_WHAT YOU SHOULD DO:_ Gather every line in the records below that contains the word "Organiser".

_RECORD EXTRACTS:_
====

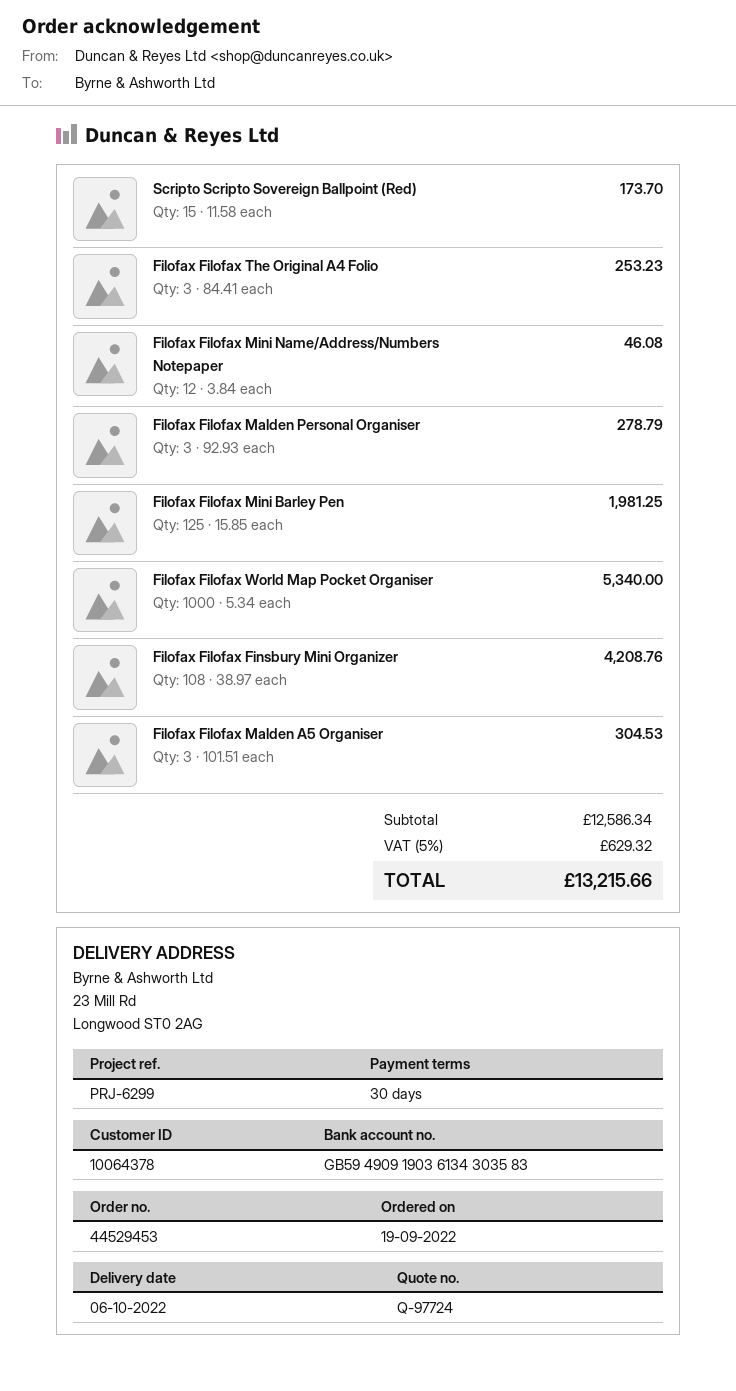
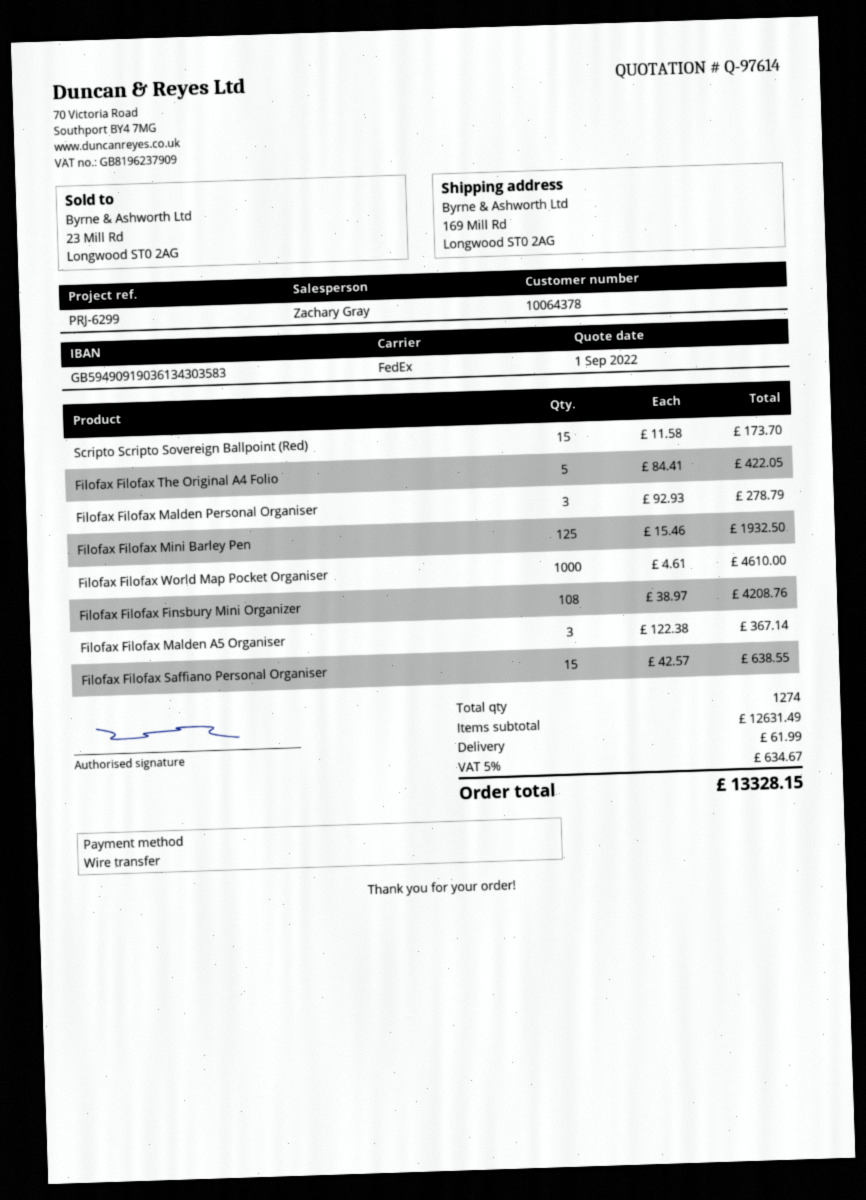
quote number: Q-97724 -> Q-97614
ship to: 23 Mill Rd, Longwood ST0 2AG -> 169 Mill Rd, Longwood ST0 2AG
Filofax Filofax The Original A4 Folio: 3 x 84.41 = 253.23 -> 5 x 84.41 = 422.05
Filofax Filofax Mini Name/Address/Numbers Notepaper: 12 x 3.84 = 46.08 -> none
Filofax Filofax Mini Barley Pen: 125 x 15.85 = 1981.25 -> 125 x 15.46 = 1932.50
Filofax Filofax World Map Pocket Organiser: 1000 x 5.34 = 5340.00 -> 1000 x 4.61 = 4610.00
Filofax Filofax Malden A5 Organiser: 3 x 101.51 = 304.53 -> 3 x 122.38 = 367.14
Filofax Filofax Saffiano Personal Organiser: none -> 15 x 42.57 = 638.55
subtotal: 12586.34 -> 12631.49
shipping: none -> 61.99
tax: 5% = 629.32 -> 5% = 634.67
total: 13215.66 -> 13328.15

====

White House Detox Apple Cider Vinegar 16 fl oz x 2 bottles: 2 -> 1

====

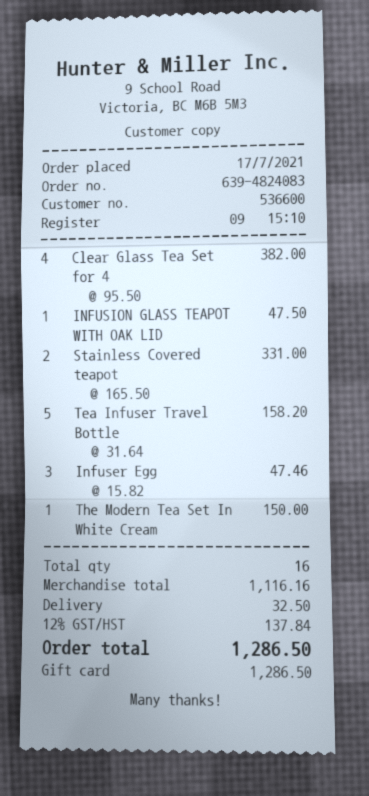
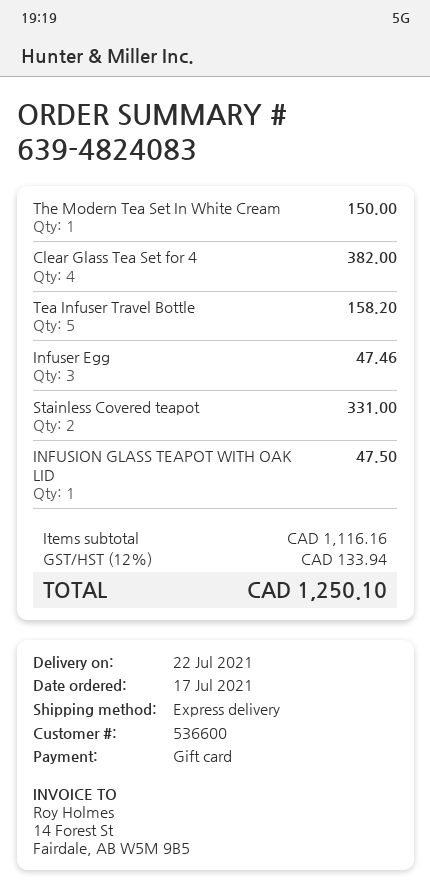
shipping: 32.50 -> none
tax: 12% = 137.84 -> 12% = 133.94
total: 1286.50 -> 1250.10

====

_EXERCISE ANSWER:_
Filofax Filofax World Map Pocket Organiser: 1000 x 5.34 = 5340.00 -> 1000 x 4.61 = 4610.00
Filofax Filofax Malden A5 Organiser: 3 x 101.51 = 304.53 -> 3 x 122.38 = 367.14
Filofax Filofax Saffiano Personal Organiser: none -> 15 x 42.57 = 638.55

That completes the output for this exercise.